What a convenient segway into the subject of my elitism!  Which is probably the worst way to end an article about games in the history of ever, but I wrote all these damn words so too bad!  As I was telling MC Burgertime, I’m pretty sure I’m the OFFICIAL SUPERVILLIAN of the bemani community, what with being banned from forums and accosted by moderators more times than any living person, and having the somewhat eccentric notion that pretentiousness and second-guessing are the two most virtuous things in the world.  They are of course.  Second guessing is how you get something right when you were wrong about it the first time, which helps with the whole being right about things thing, and pretentiousness is the enlightened person’s way of showing they care about things.  There’s another reason I’ve been making a habit of being a dick lately though, and it’s not the same reason I argue (I just gave that reason, although people in general will just take these two things as inextricably related and be done with it, it seems).  It’s the most effective way I have of convincing people to do things.

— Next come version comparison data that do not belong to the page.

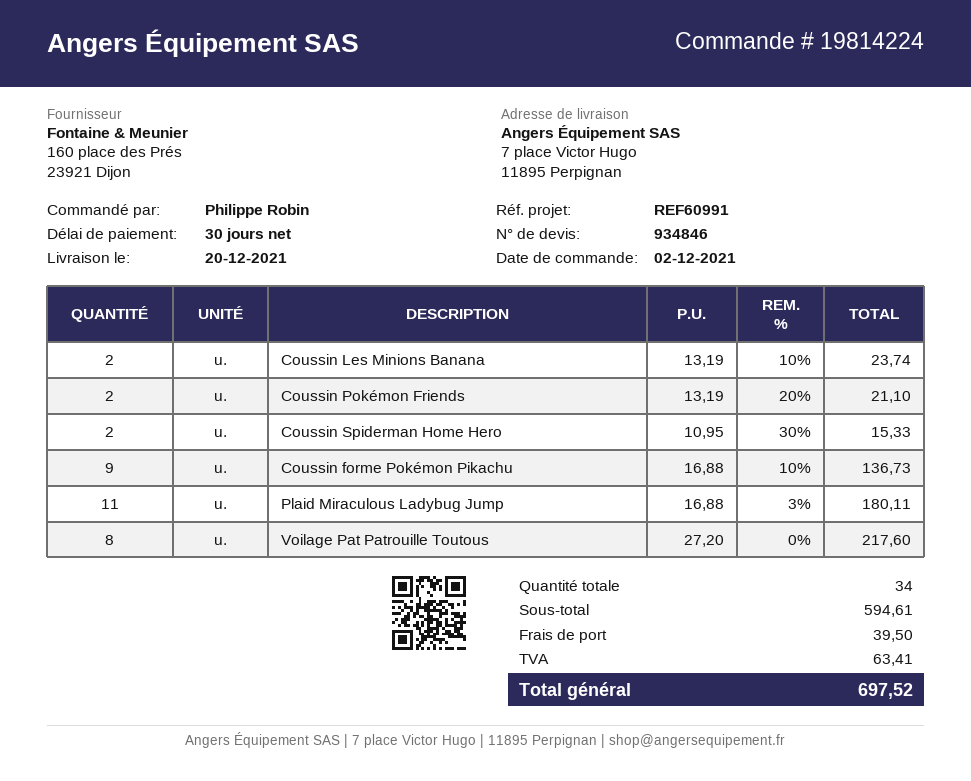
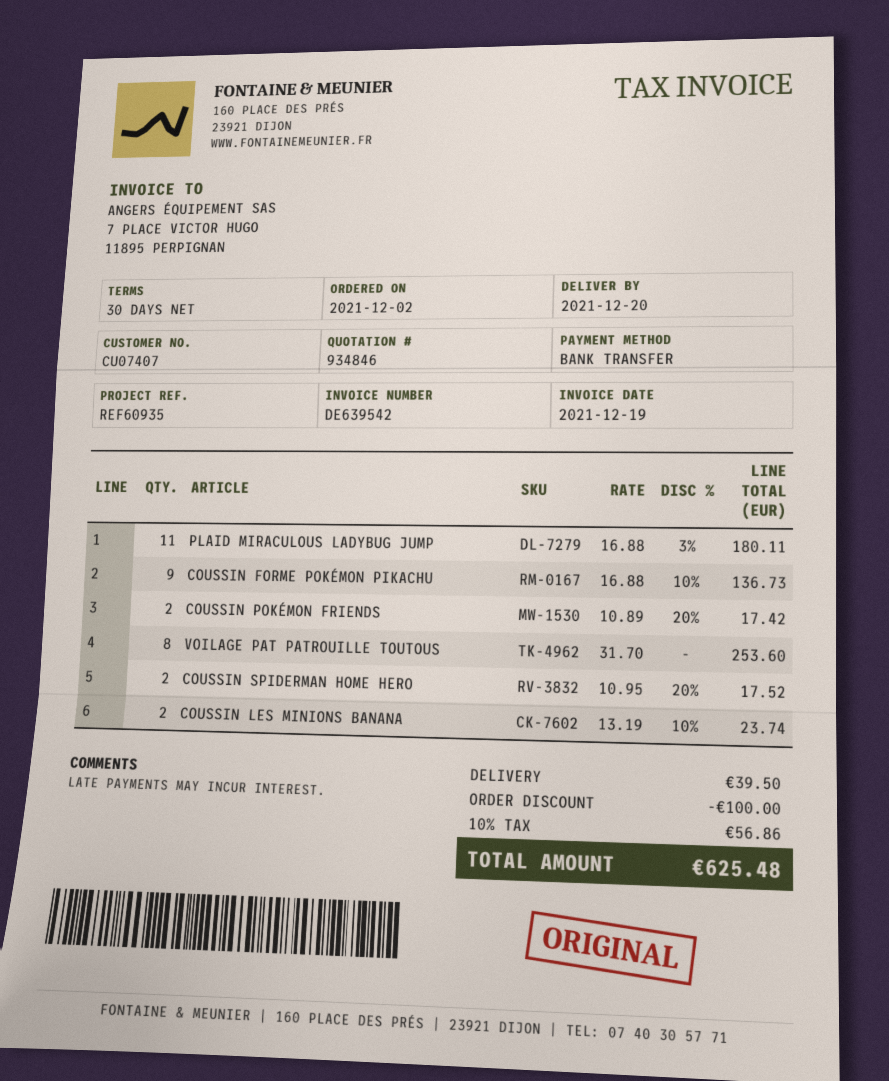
reference: REF60991 -> REF60935
Coussin Pokémon Friends: 2 x 13.19 - 20% = 21.10 -> 2 x 10.89 - 20% = 17.42
Coussin Spiderman Home Hero: 2 x 10.95 - 30% = 15.33 -> 2 x 10.95 - 20% = 17.52
Voilage Pat Patrouille Toutous: 8 x 27.20 = 217.60 -> 8 x 31.70 = 253.60
discount: none -> 100.00
tax: 63.41 -> 56.86
total: 697.52 -> 625.48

Now, I learned this from Michael Rosenthal, although I don’t know if he was doing it self-consciously or not.  If not then, well, LOL, but anyways what I learned is this.  People tend to get satisfied and complacent with their performance well before it becomes anything really noteworthy, so you can’t appeal directly to their desire to be happy with themselves.  Making them unhappy with themselves is also a sketchy approach at best.  However, if you go out of your way to try and make people unhappy with themselves, what happens is that they become unhappy with you instead.  This is a kickass motivation.  Nobody likes a loud, arrogant, grandstanding disgusting person, and they certainly don’t like thinking they can’t beat them at something.  So, as someone who was already universally considered loud, arrogant, and disgusting, all I have to do is some grandstanding to make people unhappy with me and BAM!  Motivation.  I would have preferred the other way, personally, but like I said, OFFICIAL BEMANI SUPERVILLIAN and all.  It’s not like I chose the title for myself, I had the mantle thrust upon me, but I guess I’ll just go ahead and run with it.

Kev tells it like it is

Kev tells it like it is

Besides which, I’m not even that good at things, which will make the triumph of good versus evil that much easier to obtain.  Plus I have all these legitimate character motivations which I can pretend to draw on, even though I’m actually too disciplined for my brain to work that way except when I’m acting, like my intense hatred of excuses and of people blaming their body for things, driven by my secret womanhood, and my intense hatred of people who let themselves feel entrapped and impotent by things they can actually change, driven by my unchangeable manhood, and my self-hating ways, driven by my hatred of myself, and my ability to say things that are completely 100% true in a way that people think I’m lying, driven by the fact I took acting classes but also by the fact I’ve lived the role of a man my entire life and come to understand that no one can actually discern jack shit about other people’s innermost character. Oh, and Mazo, somehow.

Besides which, since when did telling people things that they already knew about themselves become offensive?  Steve is old and Jason is large?  lololol.  I don’t even have to do anything particularly villainous, I just have to twirl my mustache while being mundane and apparently it’s enough.

So yeah, I wouldn’t do it, but when I go to play at Boondocks the day after I piss everyone off to see that I’m still no match for Blue, or that Bossycow came and took one of my scores, it makes me ecstatic.  I take it right back of course, and maybe there is some truth in the eternal platitude that jackasses like me make the game less enjoyable, but I don’t think so, otherwise you wouldn’t have come in looking to beat me down.  When you can actually do it then maybe you’ll have earned something for once in your life.